Le syndicat prétend qu’au cours de chacune des deux dernières années, la direction a dû payer 10 000 heures de travail en heures supplémentaires. Or, 10 000 heures divisées par 1200 infirmières donne un lot supplémentaire de 8,33 heures travaillées… en un an. Confronté à ses propres chiffres, le syndicat a eu de la difficulté à s’expliquer clairement.



Pas la pire



« Mathématiquement, la situation à Sainte-Justine n’est pas la plus aiguë », lance Christiane Rouleau, responsable de la main-d’œuvre à l’Agence de santé et des services sociaux de Montréal. Tous les centres hospitaliers de courte durée de l’île de Montréal font face à une grave pénurie d’infirmières et aussi d’autres métiers de la santé.

Le fait que 40 % des infirmières travaillant dans l’île n’y résident pas, le coût des loyers et la multiplication des offres de travailler en région où dans des conditions moins stressantes, expliquent ce manque à gagner, dit-elle. Depuis quelques années, des moyens ont été pris pour faire face à la crise, comme l’augmentation des cohortes de diplômés et des primes additionnelles en heures supplémentaires. « Mais il n’y a pas de solutions à court terme », dit Mme Rouleau.

Hier, La Presse rappelait que dans l’ensemble du Québec, quelque 1500 postes d’infirmières étaient à pourvoir et que si rien n’était fait, 19 000 postes seraient vacants en 2019-2020.

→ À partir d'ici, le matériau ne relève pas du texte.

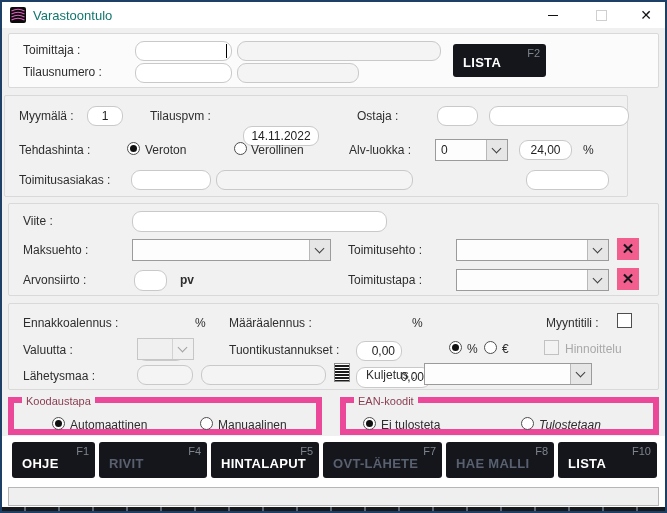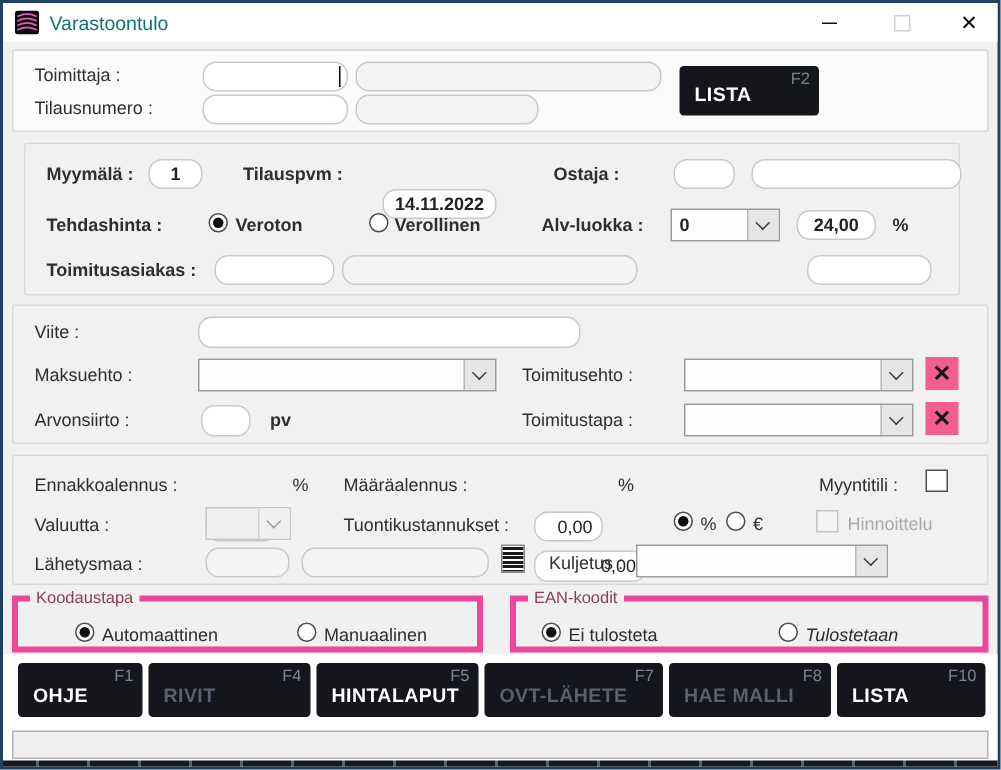"Myymälä :" div.sec { font-weight: bold -> none; left: 16px -> 4px }
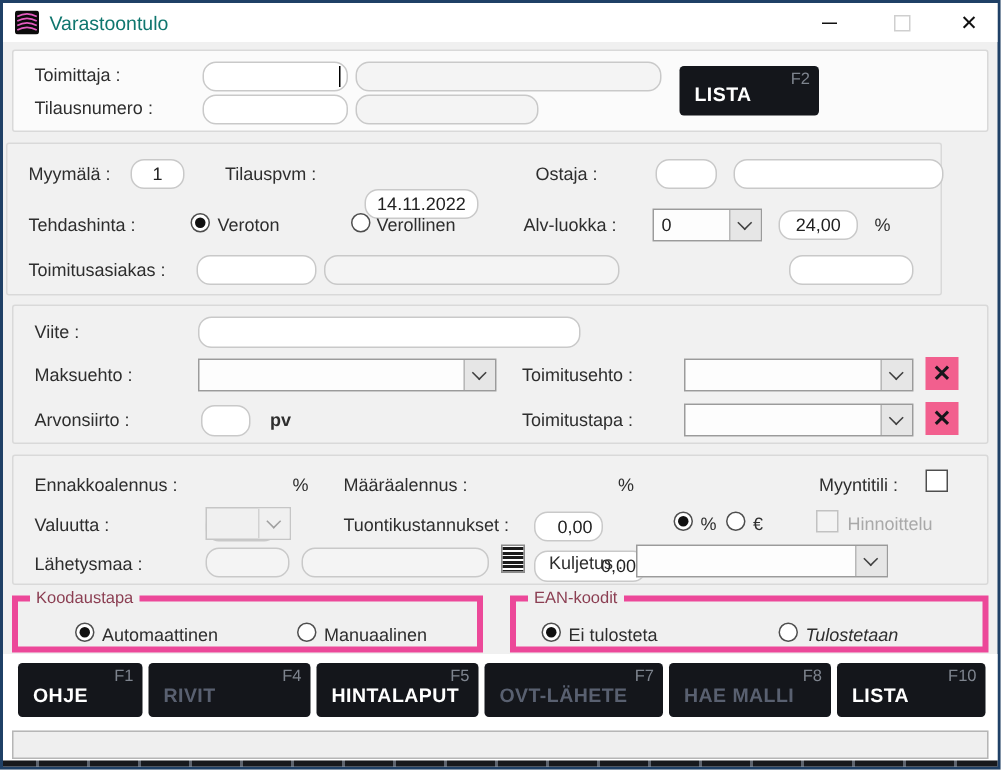"Koodaustapa" .grp { border: 4px solid #ec4899 -> 6px solid #ec4899 }
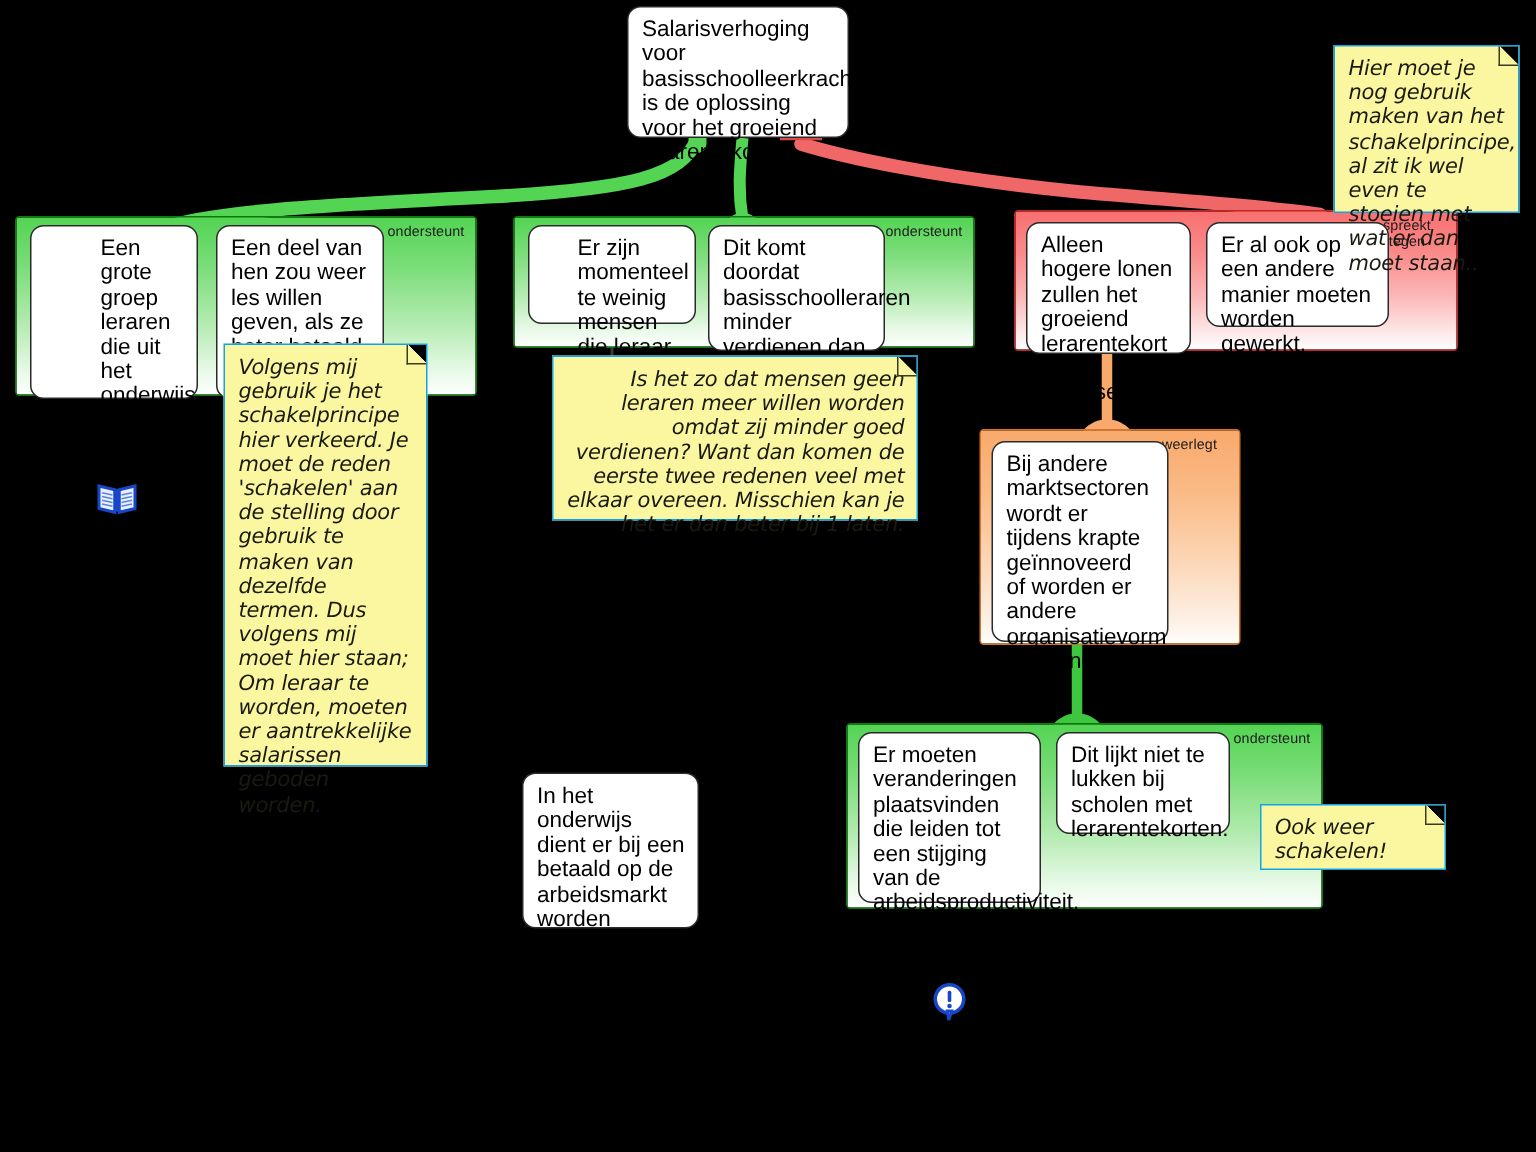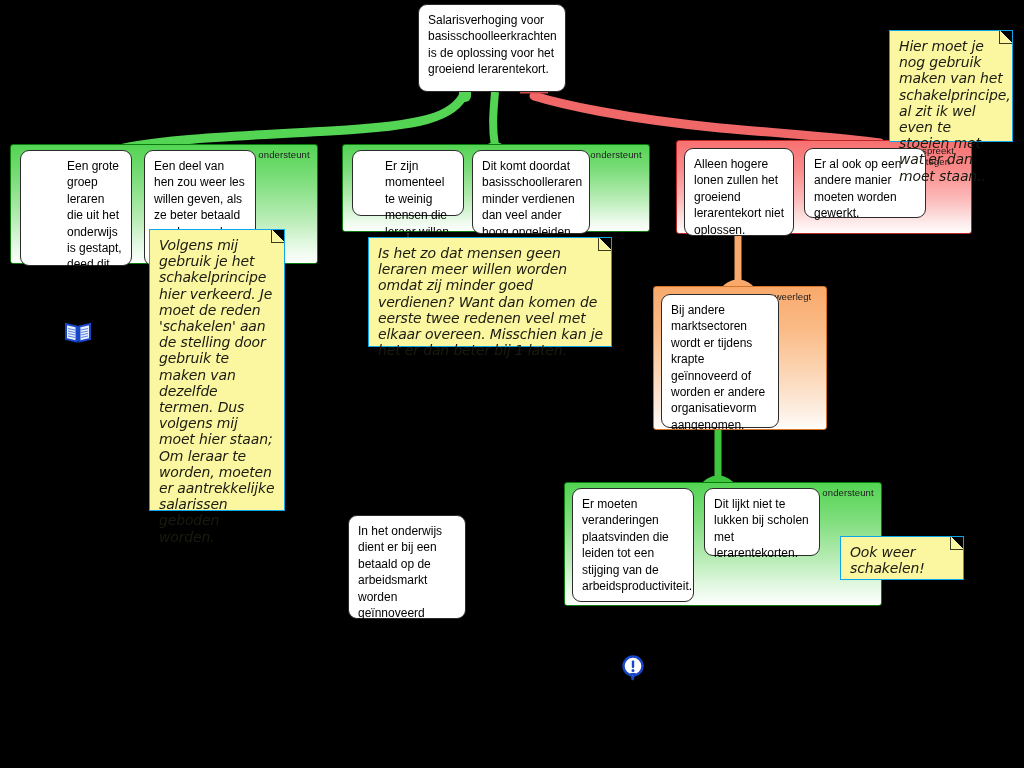"Salarisverhoging voor" .claim { font-size: 12px -> 15px }
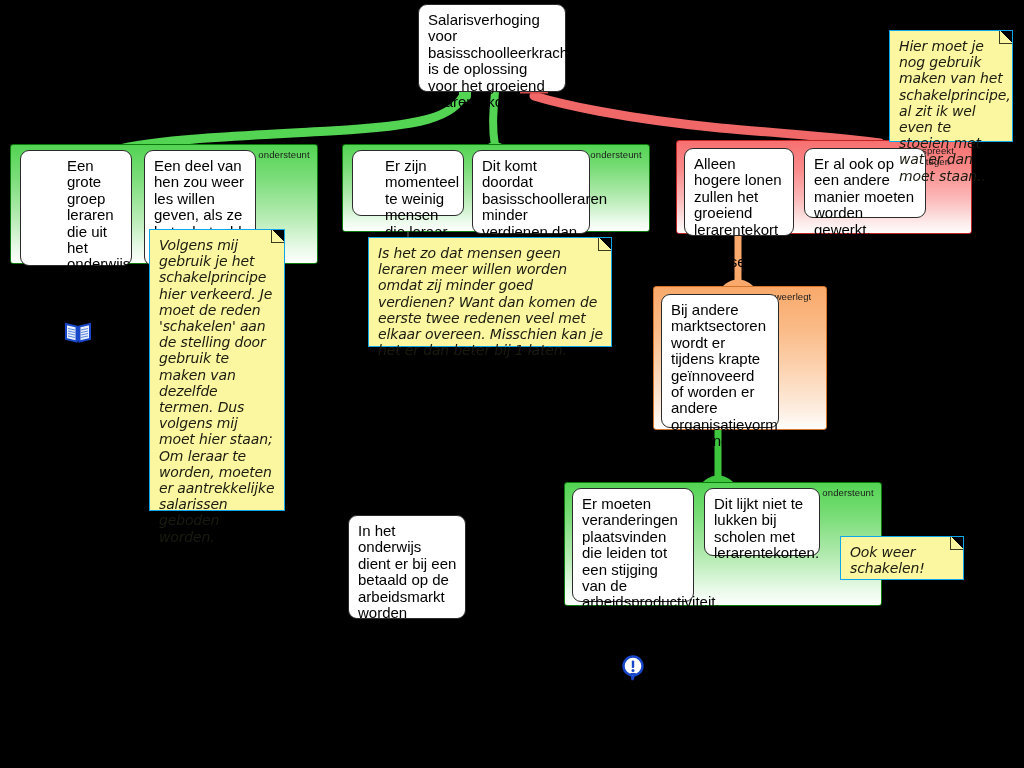"Is het zo dat mensen" div.note { text-align: none -> right }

De passage hier à Laval, le ministre de la Santé, Philippe Couillard, a reconnu l’ampleur du problème. Mais, a-t-il ajouté, la solution ne passe pas uniquement par un rehaussement des salaires et des conditions de travail. Il faut aussi repenser la définition des tâches des infirmières, par rapport aux médecins et aux auxiliaires, de même que la reconnaissance du poste d’infirmière praticienne.

De son côté, la présidente de l’Ordre des infirmières du Québec, Ginette Desrosiers, affirme que le ministère de la Santé doit cesser de gérer ce problème de pénurie en jonglant avec des chiffres globaux. « Il faut davantage de planification sectorielle », dit-elle. Cela signifie que le ministère doit identifier les secteurs de la profession où les manques sont les plus criants et agir en priorité en fonction de ces secteurs.